Opera Canada

Opera in Review

CANADA

CALGARY

About 1,700 Calgarians braved -30°C temperatures on Feb. 2nd for the Canadian premiere of Joby Talbot’s 75-minute opera Everest, about the ill-fated 1996 Mount Everest expedition that killed eight climbers, memorialized in journalist and mountaineer Jon Krakauer’s book Into Thin Air and several film versions of the tragic events.

This remount of the Dallas Opera commission that premiered in Jan. 2015, featured the original set designed by Robert Brill, the same director, Leonard Foglia, and original cast member, American tenor, Andrew Bidlack as mountaineer, Rob Hall. The rest of the singers, except for American mezzosoprano Sarah Larsen playing Hall’s anxious wife, were Canadians, including a couple of emerging artists from Calgary Opera’s Emerging Artist Development Program.

Everest found its way into this Calgary Opera season because former Dallas Opera CEO Keith Cerny, who commissioned the opera, came to lead Calgary Opera in Jan. 2018. He abruptly left after less than a year in the job to lead the Fort Worth Symphony. His Calgary tenure was short-lived, too little time to establish a legacy, but enough to introduce a Canadian audience to this remarkable work.

Everest is a visually amazing project in which Brill’s vertical, asymmetric arrangement of large white cubes evocatively represent the steep, jagged mountain, full of crannies. There, the principals, together with a chorus of fatally unsuccessful climbers, perched as they sang their story of largely foolhardy ambition and heart-wrenching human loss in a hostile world of vicious wind and cold, hard, unforgiving rock. Five actual mountaineers were enlisted as supernumeraries, one of whom has actually summited Everest.

The spaces between the cubes served as stations for the drama, and the blocks themselves provided surfaces for an assortment of Elaine J. McCarthy’s splendid projections. The cube faces became the textured limestone, a digital clock warning of an overshot critical deadline for a safe descent, or hallucinations in a stricken climber’s mind.

Talbot’s score was atmospheric when the plot evoked the brutally oppressive natural world itself: tense-sounding piccolos screeched ever-present and ever-growing threat, a rumbling thunder sheet bluntly punched the air, aggressive gusts of brass and threatening percussion, with other orchestral displays of sheer power, conjured the climbers’ precarious situation.

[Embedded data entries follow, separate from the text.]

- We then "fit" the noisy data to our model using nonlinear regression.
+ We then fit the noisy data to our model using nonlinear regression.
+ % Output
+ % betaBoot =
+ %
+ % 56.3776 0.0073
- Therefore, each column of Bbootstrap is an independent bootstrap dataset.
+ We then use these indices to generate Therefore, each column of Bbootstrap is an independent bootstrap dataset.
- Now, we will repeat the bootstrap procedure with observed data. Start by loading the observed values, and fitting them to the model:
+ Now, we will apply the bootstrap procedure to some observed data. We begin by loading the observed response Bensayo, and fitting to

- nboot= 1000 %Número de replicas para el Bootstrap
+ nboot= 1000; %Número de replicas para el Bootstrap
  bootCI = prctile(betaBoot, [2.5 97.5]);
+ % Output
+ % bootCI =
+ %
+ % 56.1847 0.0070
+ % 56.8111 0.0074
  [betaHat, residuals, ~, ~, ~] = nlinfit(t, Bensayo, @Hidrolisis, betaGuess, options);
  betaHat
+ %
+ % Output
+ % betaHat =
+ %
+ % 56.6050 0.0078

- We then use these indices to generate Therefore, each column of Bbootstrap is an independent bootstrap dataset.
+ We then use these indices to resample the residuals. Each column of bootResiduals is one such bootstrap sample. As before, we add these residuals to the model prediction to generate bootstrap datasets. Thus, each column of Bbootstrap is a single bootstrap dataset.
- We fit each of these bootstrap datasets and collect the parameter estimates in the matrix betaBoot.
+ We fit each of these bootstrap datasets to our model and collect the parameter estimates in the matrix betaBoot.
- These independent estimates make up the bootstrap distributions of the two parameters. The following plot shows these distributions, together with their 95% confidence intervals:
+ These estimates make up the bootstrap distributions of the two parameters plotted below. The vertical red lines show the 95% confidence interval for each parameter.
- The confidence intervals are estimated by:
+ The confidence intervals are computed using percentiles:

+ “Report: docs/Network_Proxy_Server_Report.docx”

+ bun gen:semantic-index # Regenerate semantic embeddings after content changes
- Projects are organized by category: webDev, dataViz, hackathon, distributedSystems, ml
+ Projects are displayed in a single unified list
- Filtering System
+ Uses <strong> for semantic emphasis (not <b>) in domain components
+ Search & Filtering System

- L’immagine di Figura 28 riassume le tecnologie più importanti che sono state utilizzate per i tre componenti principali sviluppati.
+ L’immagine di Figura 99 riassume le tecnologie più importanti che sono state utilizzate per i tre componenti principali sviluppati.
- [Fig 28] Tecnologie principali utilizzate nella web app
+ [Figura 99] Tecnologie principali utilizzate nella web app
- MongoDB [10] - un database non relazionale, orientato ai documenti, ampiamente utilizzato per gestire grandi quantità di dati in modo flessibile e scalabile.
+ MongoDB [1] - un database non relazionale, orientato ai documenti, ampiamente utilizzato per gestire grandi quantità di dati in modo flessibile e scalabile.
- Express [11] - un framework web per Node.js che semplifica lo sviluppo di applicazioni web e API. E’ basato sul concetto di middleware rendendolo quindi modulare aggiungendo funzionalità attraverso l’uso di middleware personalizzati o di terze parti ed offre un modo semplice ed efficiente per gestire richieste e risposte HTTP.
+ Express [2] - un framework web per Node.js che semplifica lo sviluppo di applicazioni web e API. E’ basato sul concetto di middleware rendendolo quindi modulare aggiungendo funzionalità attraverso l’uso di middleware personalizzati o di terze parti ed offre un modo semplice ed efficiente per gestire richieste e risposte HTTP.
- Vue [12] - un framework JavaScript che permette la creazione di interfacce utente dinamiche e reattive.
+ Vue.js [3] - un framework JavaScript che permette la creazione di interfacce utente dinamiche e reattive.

And where the emotional core of the story was central—the pathos-laden conversation between Hall, lying doomed, high on a snowy ledge, and his wife Jan, at home, pregnant with their first child, willing him to survive—Talbot’s vocal lines and orchestration avoided emotionally manipulative sentimentality. The music had an austere lyricism that underscored the couple’s love without breaking into overwrought musical cliché. The Calgary Philharmonic, led by David Briskin, was an excellent partner in its role as both sonic titans and the singers’ collaborators.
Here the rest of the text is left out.